__WHAT THE TASK ASKS__
Search the data below, and report every line in which "LAGERFELD" occurs.

*** Begin section ***

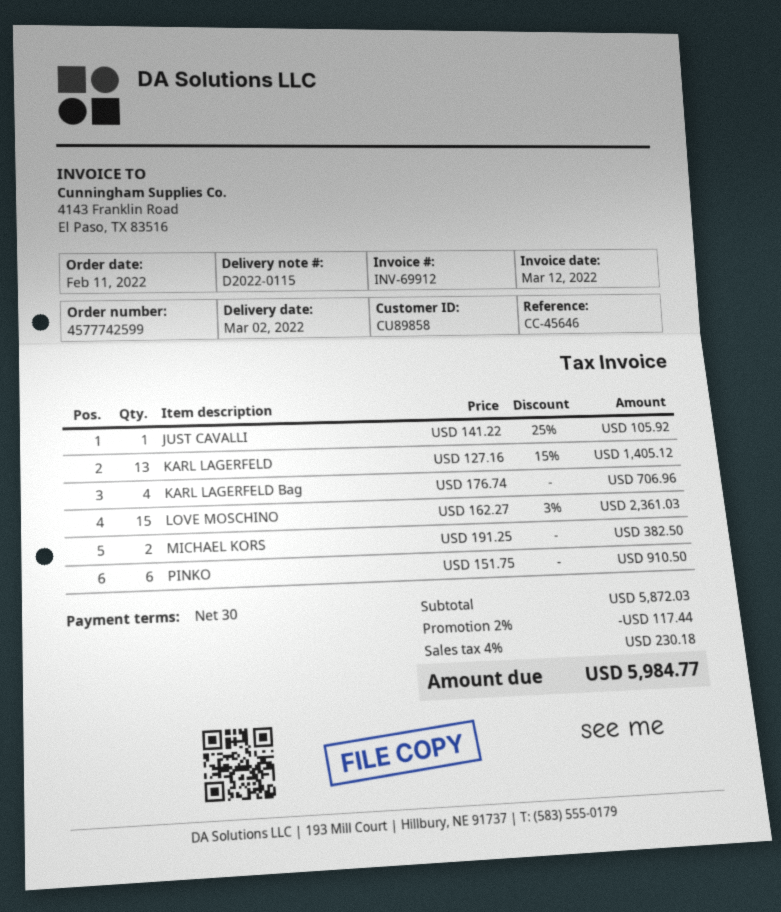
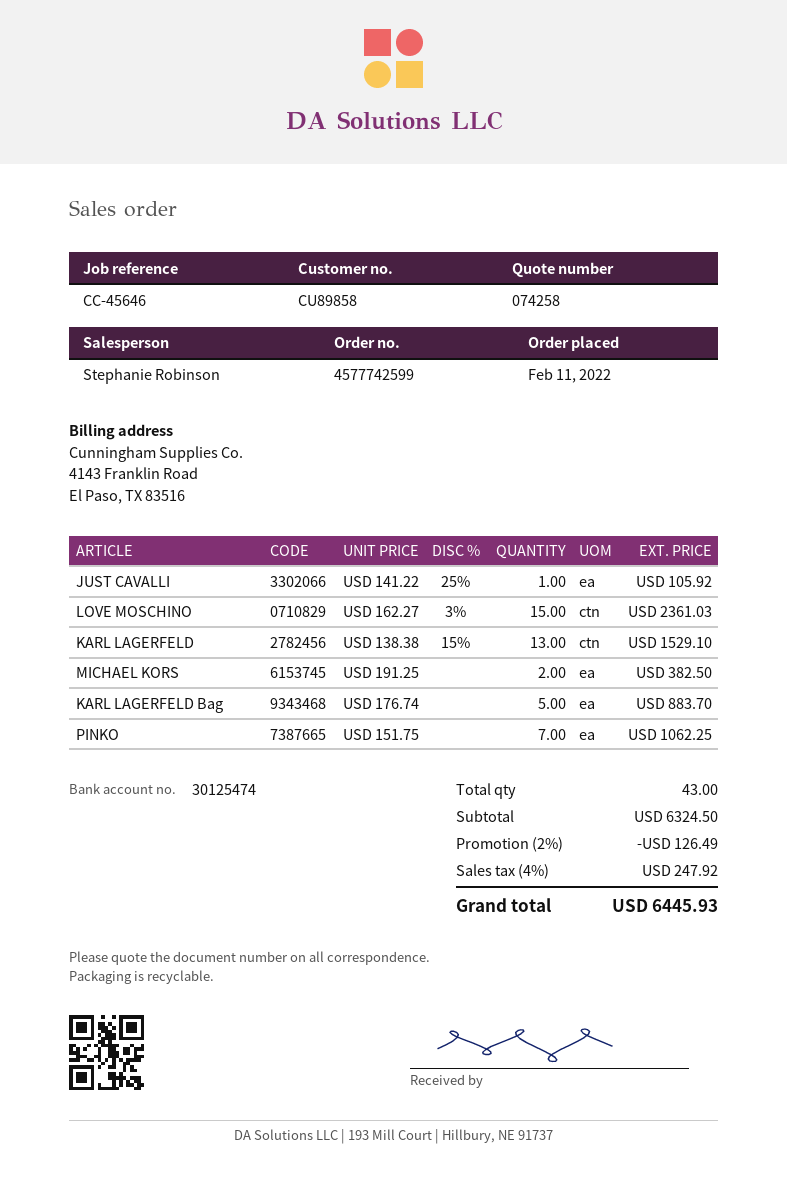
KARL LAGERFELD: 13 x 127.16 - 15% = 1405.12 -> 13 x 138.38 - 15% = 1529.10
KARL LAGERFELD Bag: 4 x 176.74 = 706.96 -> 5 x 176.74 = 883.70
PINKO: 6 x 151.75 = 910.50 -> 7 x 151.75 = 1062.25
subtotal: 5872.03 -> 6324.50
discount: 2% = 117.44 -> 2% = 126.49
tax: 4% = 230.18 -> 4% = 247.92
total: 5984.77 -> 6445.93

*** End section ***

__SOLUTION TO THIS TASK__
KARL LAGERFELD: 13 x 127.16 - 15% = 1405.12 -> 13 x 138.38 - 15% = 1529.10
KARL LAGERFELD Bag: 4 x 176.74 = 706.96 -> 5 x 176.74 = 883.70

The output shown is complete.